When my study abroad program in Aleppo, Syria, was cancelled during the last weeks of its span in spring of 2011, it was only the breaking point of a wave of tension that had been rising, rising above our heads for months. As a group of mostly Americans cocooned up in the then-safe north of Syria, we glanced nervously at the television screen on the first floor while walking into and out of our dormitory, checking to see which flag it was being waved in protest at any given march. It is Tunisia; it was Libya; it was Egypt; it was Yemen; but for a long time, it was not Syria.
But we were also not so blind as to think it would not be Syria, and later to think it would not be Aleppo: there were signs, whispers, rumors, smoke clouds, and hastily-broken up crowds, all of it a hasty scrawl on the wall spelling out that fact that it could be tomorrow that our little world of classes and guest speakers and cooking classes ended, or it could be next month, or it could be in an hour. When the time did finally come, then, and we were given our 24-hour notice, it was not unexpected, and yet it was. How to give words to this feeling in my third language when I couldn’t even process it in my first– I didn’t know. What to say to friends who had comforted me, sheltered me, opened my eyes, revealed their vulnerabilities and lovingly dealt with mine, how to tell them what all that had meant, how to tell them ‘goodbye’ and ‘I’ll see you once more’ when the odds were that I would not– I did not know.
Many of these things were shared non-verbally, through embraces with the women, hand-shakes with the men, small gifts given and received, and the shedding of copious and badly concealed tears.

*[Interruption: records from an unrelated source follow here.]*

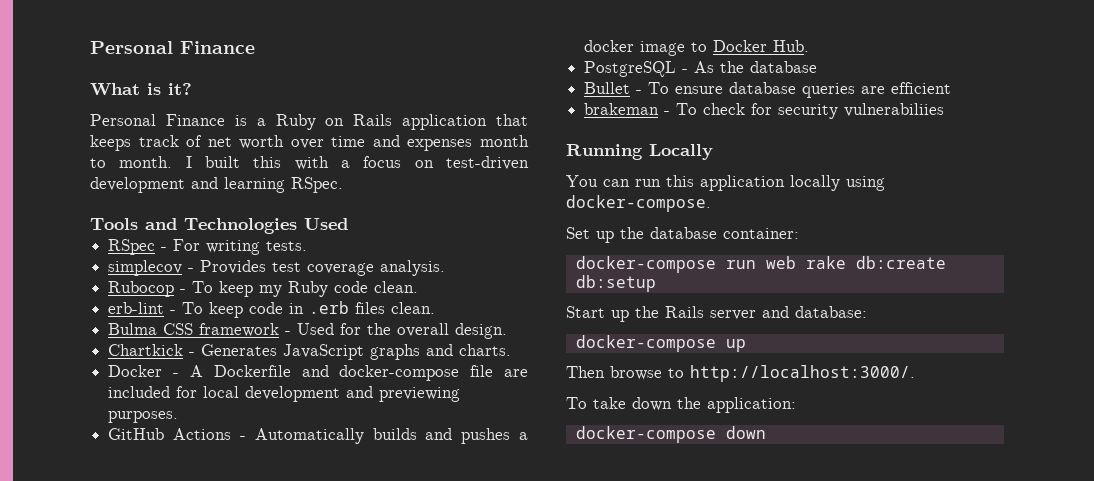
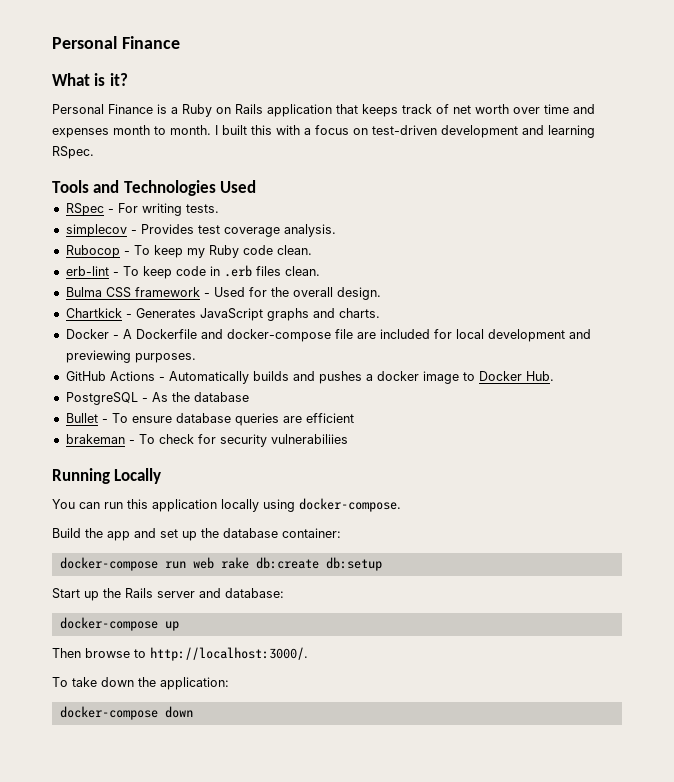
[566,227,590,239] Set -> [52,528,178,541] Build the app and set

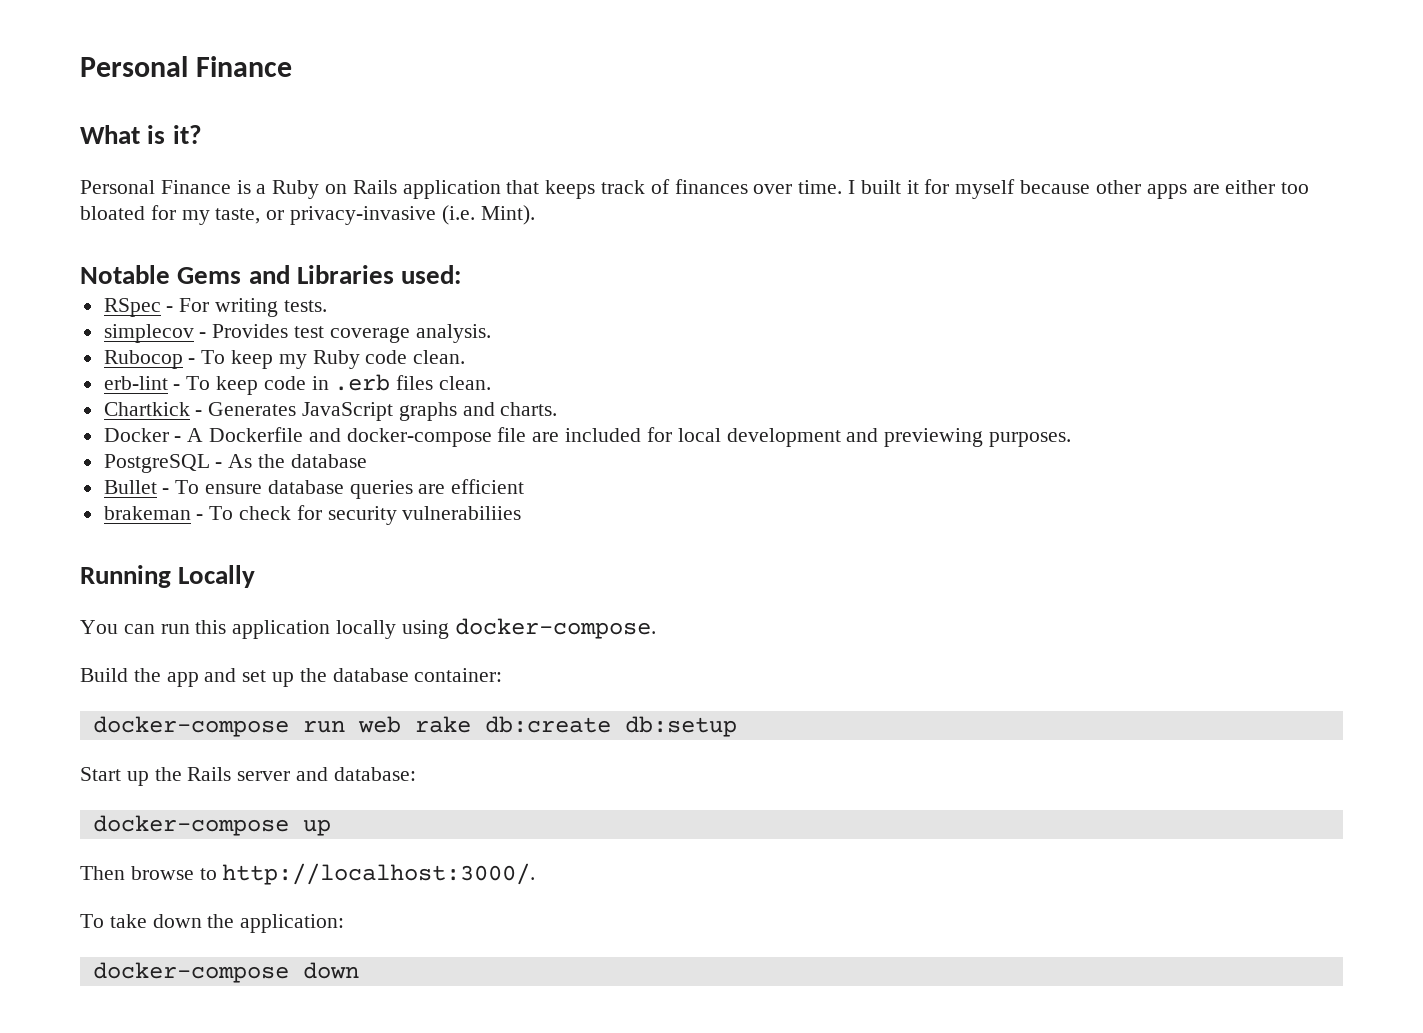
[453,104,595,114] [52,125,595,138] [52,146,94,159] [52,180,257,196] net worth over time and expenses month to month. I built this with a focus on test-driven development and learning RSpec. // Tools and Technologies Used -> [674,179,1310,199] [80,205,535,225] [80,265,462,284] finances over time. I built it for myself because other apps are either too bloated for my taste, or privacy-invasive (i.e. Mint). // Notable Gems and Libraries used:
[65,287,381,300] // Bulma CSS framework - Used for the overall design. -> (492, 383) none
[65,371,554,384] // GitHub Actions - Automatically builds and pushes a docker image to Docker Hub. -> (1071, 439) none

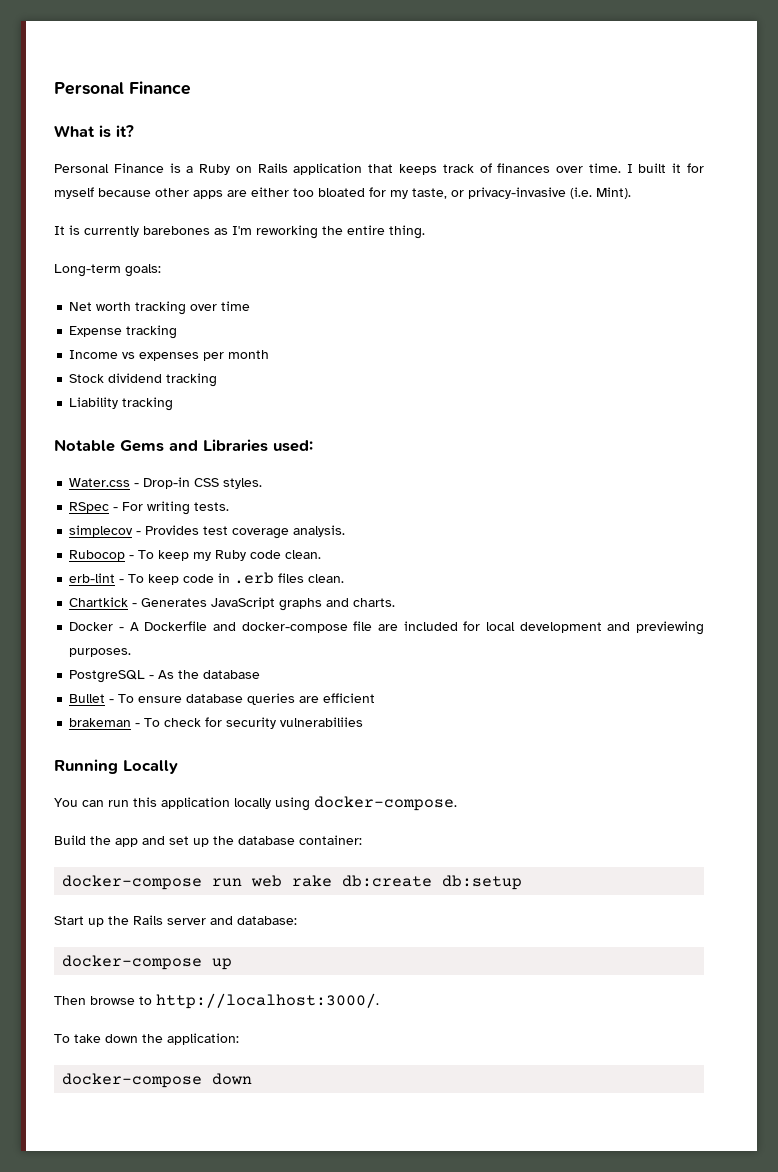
(535, 215) none -> [54,225,425,239] [54,264,161,277] [69,301,251,315] [69,325,178,339] [69,350,270,361] [69,373,218,387] [69,397,174,411] // It is currently barebones as I'm reworking the entire thing. // Long-term goals: // Net worth tracking over time // Expense tracking // Income vs expenses per month // Stock dividend tracking // Liability tracking
(462, 274) none -> [69,477,263,489] // Water.css - Drop-in CSS styles.

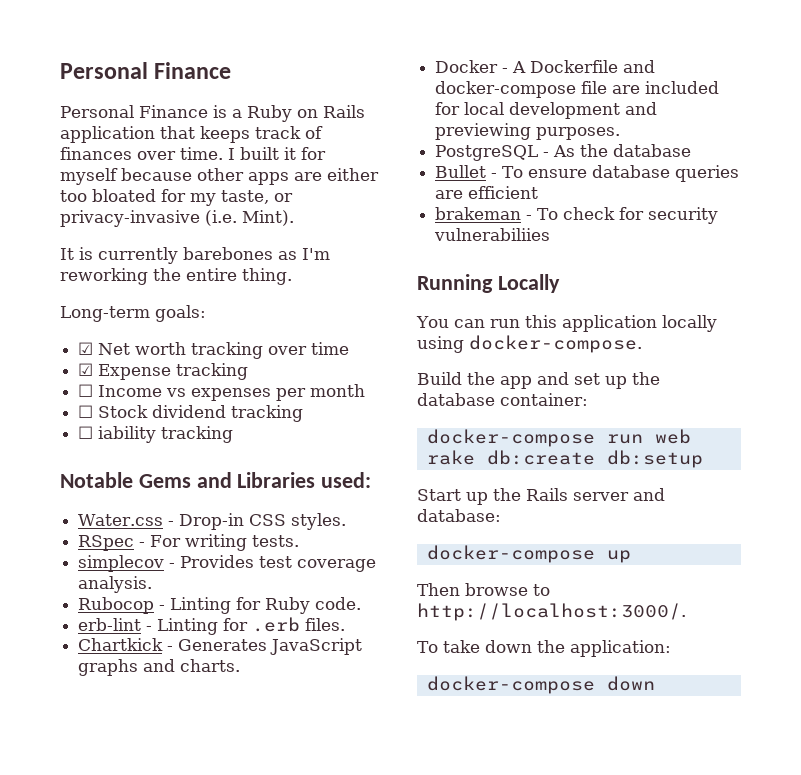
[54,81,191,95] [54,125,134,138] Personal Finance // What is it? -> [60,62,232,79] Personal Finance
(161, 270) none -> [78,342,94,355] ☑
(251, 306) none -> [78,363,94,376] ☑
(178, 332) none -> [78,384,94,397] ☐
(270, 354) none -> [78,405,94,418] ☐
[69,397,119,409] Liability -> [78,426,157,443] ☐ iability
[138,550,322,561] [69,572,345,585] To keep my Ruby code clean. // erb-lint - To keep code in .erb files clean. -> [170,597,362,614] [78,617,346,635] Linting for Ruby code. // erb-lint - Linting for .erb files.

One young man who had lived on the hall with us carried my luggage to the waiting bus as we were finally shipped off to a 6 am flight. He told me, “This is how a man shows a woman he respects her and they are friends.” Other aspects were expressed through words: I promised to everyone that I would be back, promising against likelihood and on the basis of sheer willpower and prayer. I still mean to, although that return date seems farther and farther off every day.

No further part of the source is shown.